I have the following code:

verify(javaCompiler, times(1)).writeJavaAndCompile(any(ContractCompilationUnit.class), eq(outputDirectory));
verify(javaCompiler, times(1)).writeJavaAndCompile(any(ParamCompilationUnit.class), eq(outputDirectory));       

and my code is the following:

javaCompiler.writeJavaAndCompile(new ContractCompilationUnit(), outputDirectory);
javaCompiler.writeJavaAndCompile(new ParamCompilationUnit(), outputDirectory);

The code is failing, as it seems that the 1st verify sees that there were 2 calls to javaCompiler.writeJavaAndCompile(). It is failing to realize that there was only one call of type ContractCompilationUnit type.
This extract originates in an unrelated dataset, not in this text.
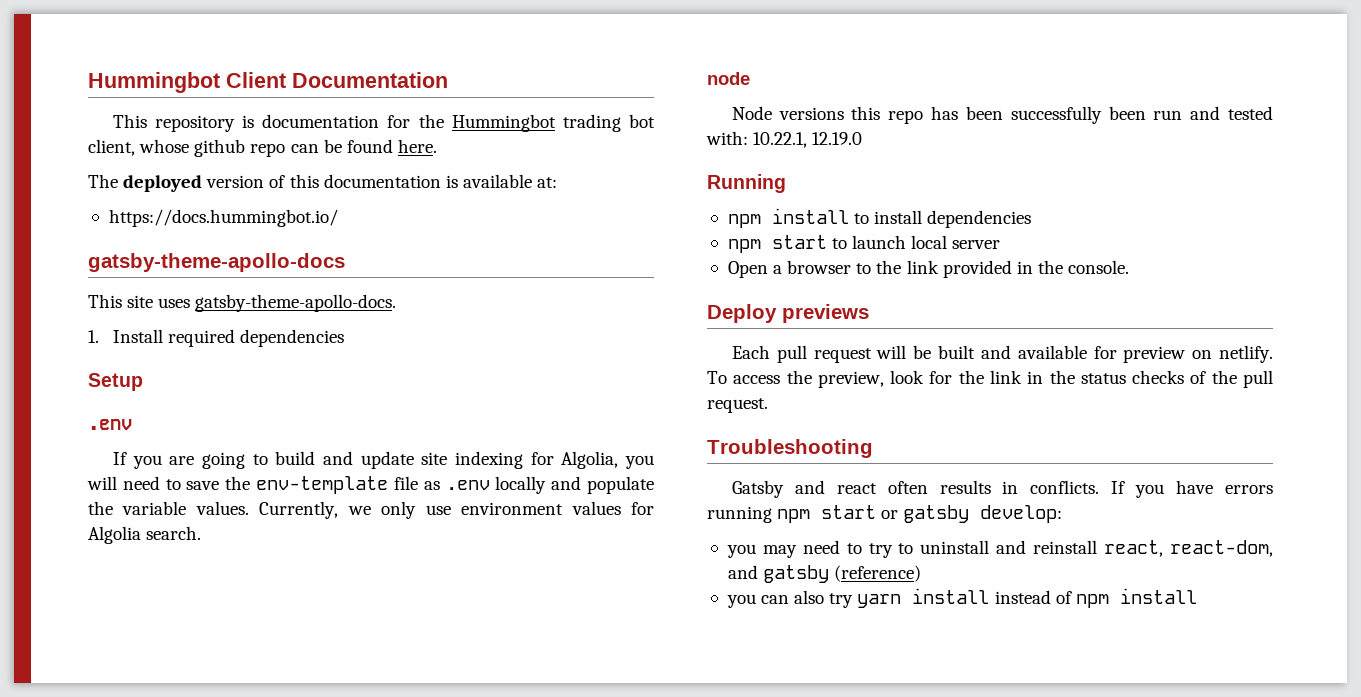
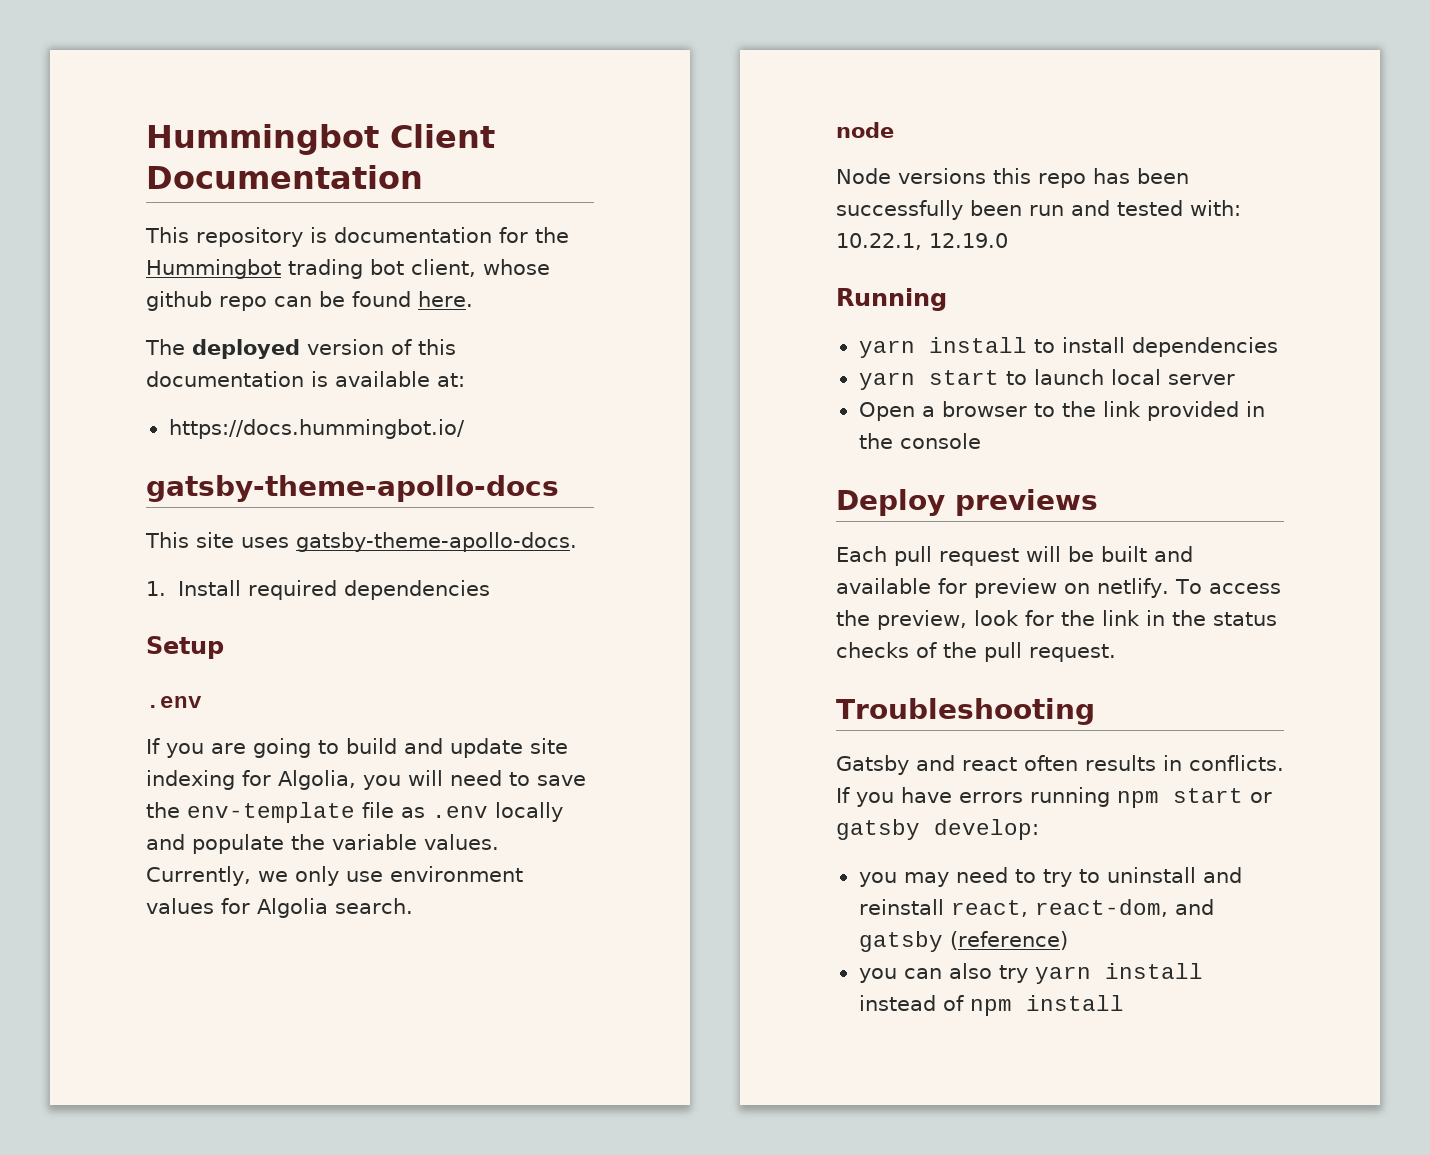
[727,214,761,228] npm -> [858,340,915,358] yarn
[727,239,761,253] npm -> [858,372,915,390] yarn
[1068,260,1130,274] console. -> [899,433,981,449] console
What's the standard procedure to avoid this behaviour (other than having to write my own matcher)?

like image 934
devoured elysium Avatar asked Feb 20 '12 08:02

devoured elysium


1 Answers

The documentation shows that this is the known behaviour:

Any kind object, not necessary of the given class. The class argument is provided only to avoid casting. Sometimes looks better than anyObject() - especially when explicit casting is required

Alias to anyObject()

This method don't do any type checks, it is only there to avoid casting in your code. This might however change (type checks could be added) in a future major release.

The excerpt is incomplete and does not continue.